What is needed
Transcribe the records that follow in their entirety, omitting any pictures.

Before-and-after change records

◆ ◆ ◆ ◆ ◆

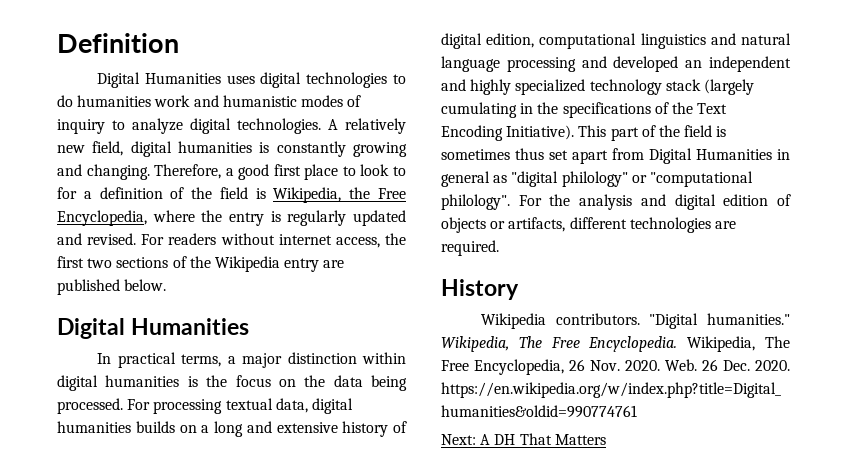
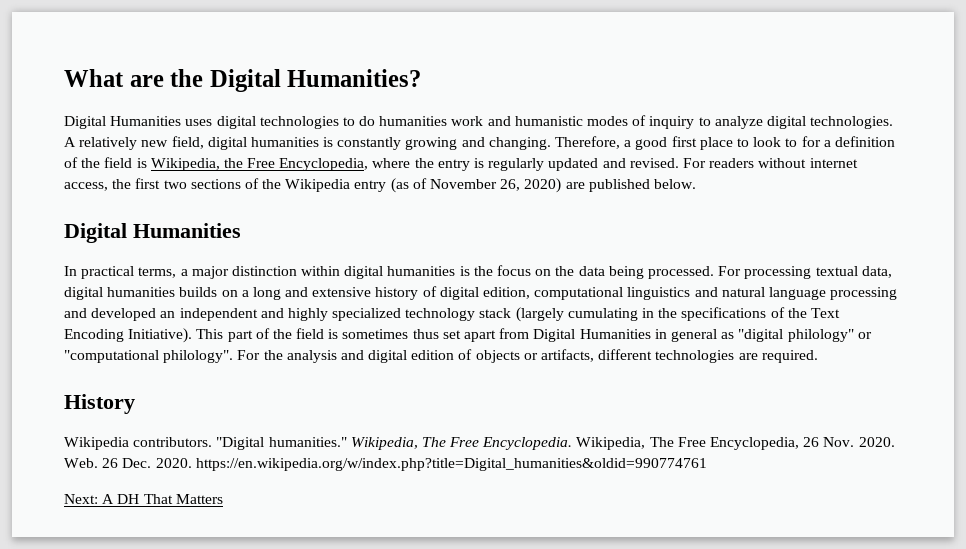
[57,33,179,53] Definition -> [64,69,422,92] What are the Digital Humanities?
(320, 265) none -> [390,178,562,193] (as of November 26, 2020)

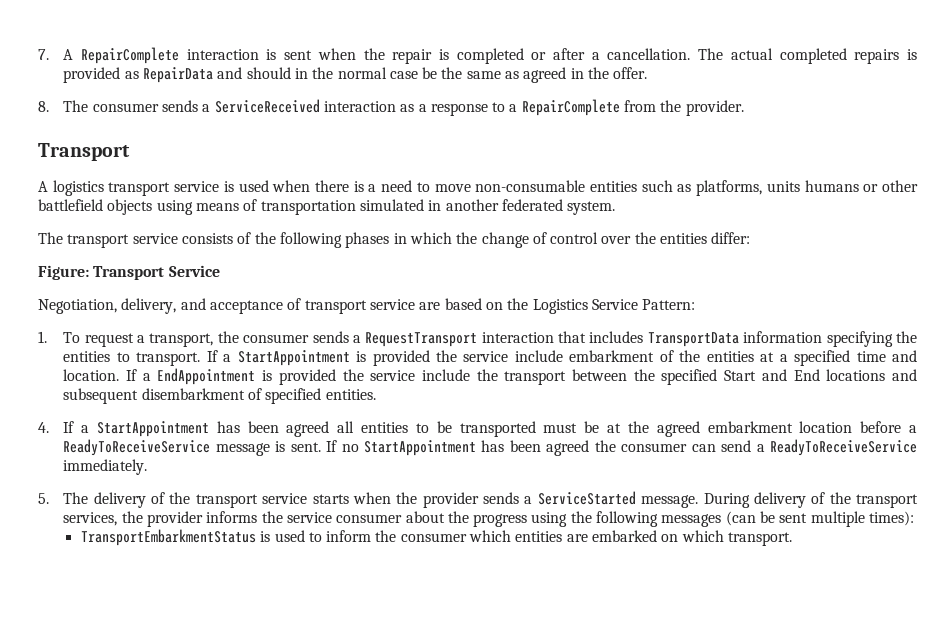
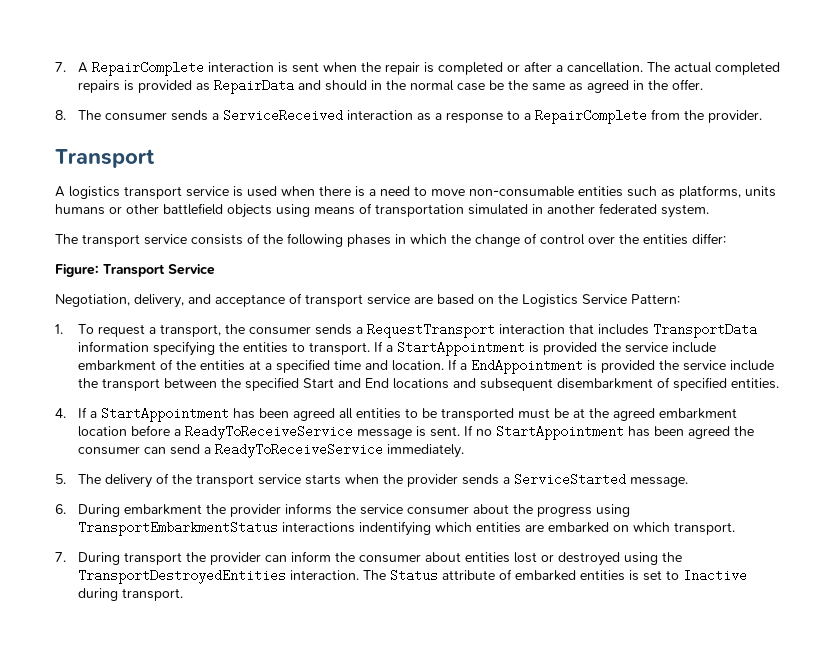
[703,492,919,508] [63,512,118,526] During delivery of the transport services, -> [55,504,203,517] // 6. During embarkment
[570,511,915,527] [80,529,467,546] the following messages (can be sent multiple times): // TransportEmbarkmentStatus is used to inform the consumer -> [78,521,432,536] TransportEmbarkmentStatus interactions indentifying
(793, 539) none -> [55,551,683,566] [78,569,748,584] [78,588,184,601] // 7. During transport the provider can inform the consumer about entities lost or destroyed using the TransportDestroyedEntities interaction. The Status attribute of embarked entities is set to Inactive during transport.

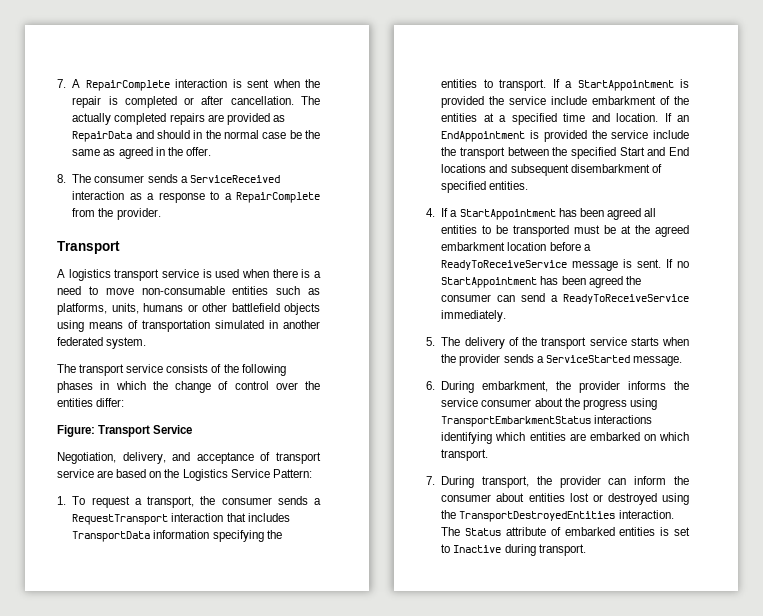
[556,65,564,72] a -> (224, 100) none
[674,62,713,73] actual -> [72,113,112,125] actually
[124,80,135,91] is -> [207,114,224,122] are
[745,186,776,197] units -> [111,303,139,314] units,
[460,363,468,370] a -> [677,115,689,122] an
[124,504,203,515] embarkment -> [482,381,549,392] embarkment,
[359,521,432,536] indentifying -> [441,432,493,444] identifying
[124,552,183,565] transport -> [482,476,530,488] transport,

◆ ◆ ◆ ◆ ◆

Completed task
[57,33,179,53] Definition -> [64,69,422,92] What are the Digital Humanities?
(320, 265) none -> [390,178,562,193] (as of November 26, 2020)

[703,492,919,508] [63,512,118,526] During delivery of the transport services, -> [55,504,203,517] // 6. During embarkment
[570,511,915,527] [80,529,467,546] the following messages (can be sent multiple times): // TransportEmbarkmentStatus is used to inform the consumer -> [78,521,432,536] TransportEmbarkmentStatus interactions indentifying
(793, 539) none -> [55,551,683,566] [78,569,748,584] [78,588,184,601] // 7. During transport the provider can inform the consumer about entities lost or destroyed using the TransportDestroyedEntities interaction. The Status attribute of embarked entities is set to Inactive during transport.

[556,65,564,72] a -> (224, 100) none
[674,62,713,73] actual -> [72,113,112,125] actually
[124,80,135,91] is -> [207,114,224,122] are
[745,186,776,197] units -> [111,303,139,314] units,
[460,363,468,370] a -> [677,115,689,122] an
[124,504,203,515] embarkment -> [482,381,549,392] embarkment,
[359,521,432,536] indentifying -> [441,432,493,444] identifying
[124,552,183,565] transport -> [482,476,530,488] transport,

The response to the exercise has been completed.